Он долго изучал документы, пытливым взглядом осматривал отца.
– Иди работай, – сказал он.
* * *
Родителей я застал на веранде.
Мама обнимала отца и беззвучно плакала. Со стороны все выглядело вполне буднично, всего лишь жена встретила мужа, вот он стоит, не успев разуться с дороги, пиджак перекинут через руку, в другой – портфель, только лицо почему-то неестественно-желтого цвета, мало ли, жаркая погода, не здоровится, все может быть. Но я, десятилетний мальчишка, тогда не все понимал, но уже догадывался, что произошло что-то важное.
– Пойдем, ну что ты, пойдем. Будем обедать.
И мама с бабушкой накрывают на стол, а отец обнимает и целует меня и брата и спрашивает нас:
– Ну, как вы? Рассказывайте.
И, не дожидаясь ответа, говорит:
– Маму беречь надо.
А я смотрю на него и вижу трехдневную щетину, усталые глаза и пожелтевший ворот рубашки.

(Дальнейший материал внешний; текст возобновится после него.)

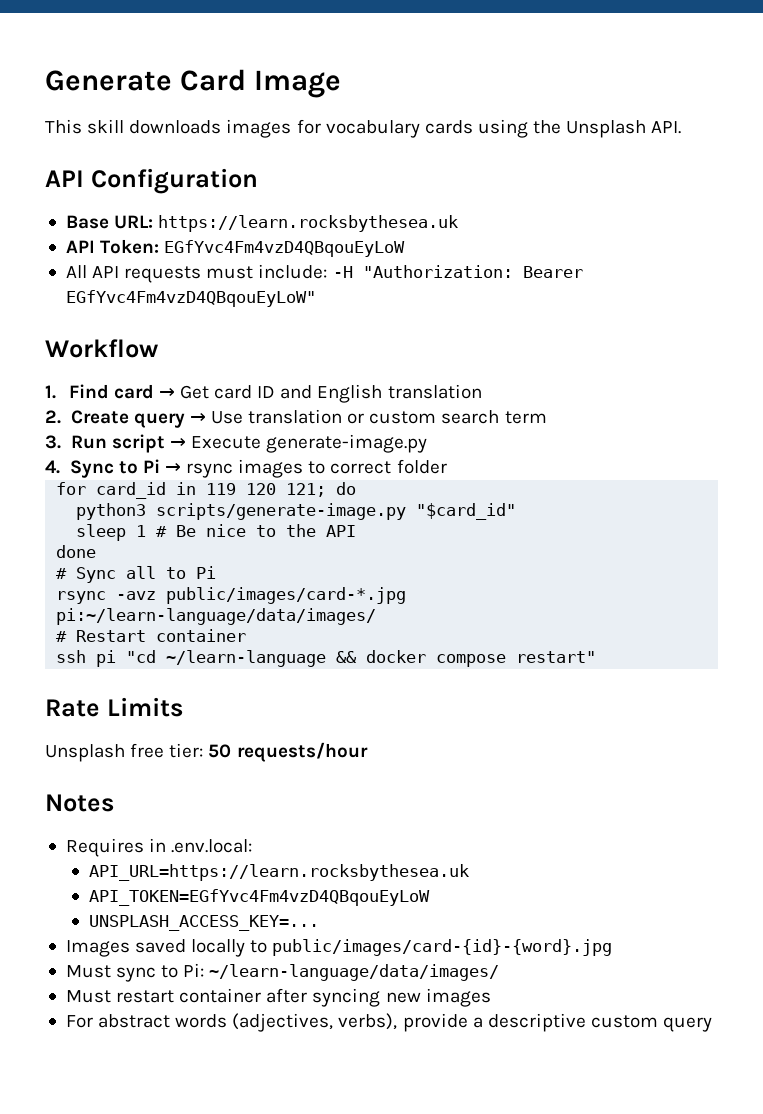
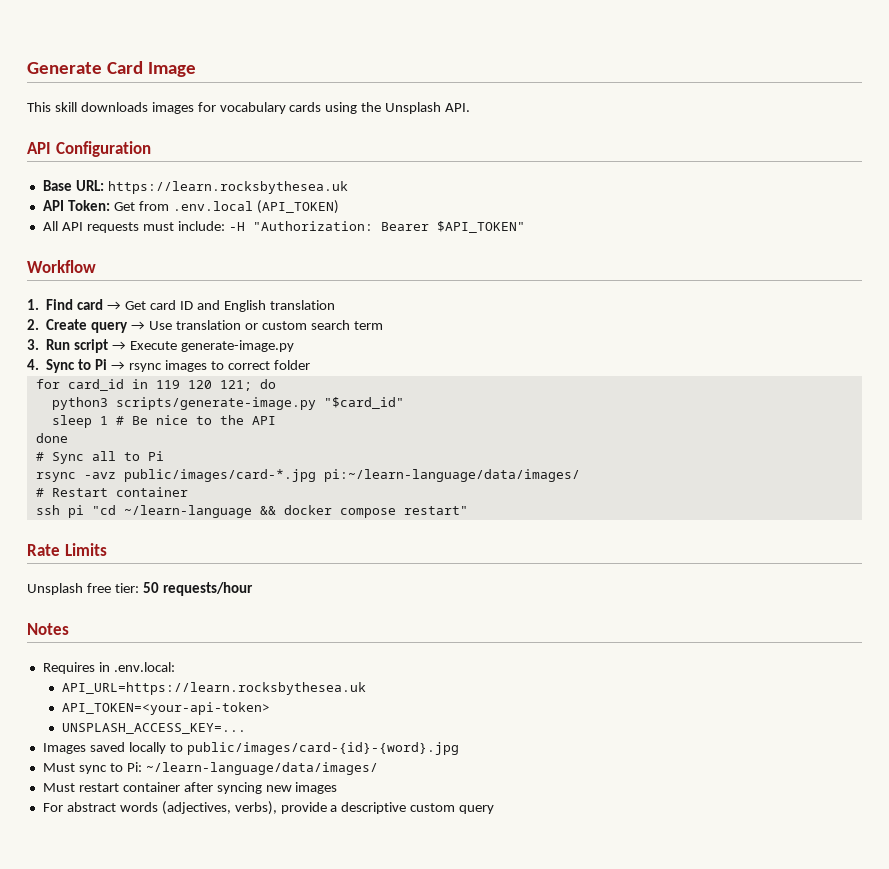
- API Token: EGfYvc4Fm4vzD4QBqouEyLoW
+ API Token: Get from .env.local (API_TOKEN)
- All API requests must include: -H "Authorization: Bearer EGfYvc4Fm4vzD4QBqouEyLoW"
+ All API requests must include: -H "Authorization: Bearer $API_TOKEN"
- API_TOKEN=EGfYvc4Fm4vzD4QBqouEyLoW
+ API_TOKEN=<your-api-token>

Отец вытаскивает платок и вытирает пот со лба. К нам подходит Аскер-ами, он держится чуть поодаль, но рядом. Тактичность – его второе имя.
– Что там слышно, Аскер? Долго еще эта жара будет?
Аскер-ами улыбается и расправляет плечи.
– Нет, совсем нет. Буря скоро будет, такая, что мало не покажется.
И тогда я бросаюсь к отцу, обнимаю его крепко-крепко, прижимаюсь к рубашке, пропахшей потом и подвальной сыростью, зажмуриваюсь в этом запахе, таком родном, самом близком. А когда я снова открою глаза, все исчезнет. Не будет больше 1949 года, не будет больше чемодана, обтянутого черной плотной тканью, сверкающего никелированными креплениями по углам, скалящего свою лакированную ручку-пасть. Не будет этого отцовского чемодана, всегда собранного, всегда укомплектованного необходимым минимумом вещей, который может понадобиться в любой момент, в любую минуту. Потому что время такое…
И я снова открою глаза, и мне будет семьдесят с хвостиком лет. Я буду сидеть на кровати и слышать голоса своих внуков.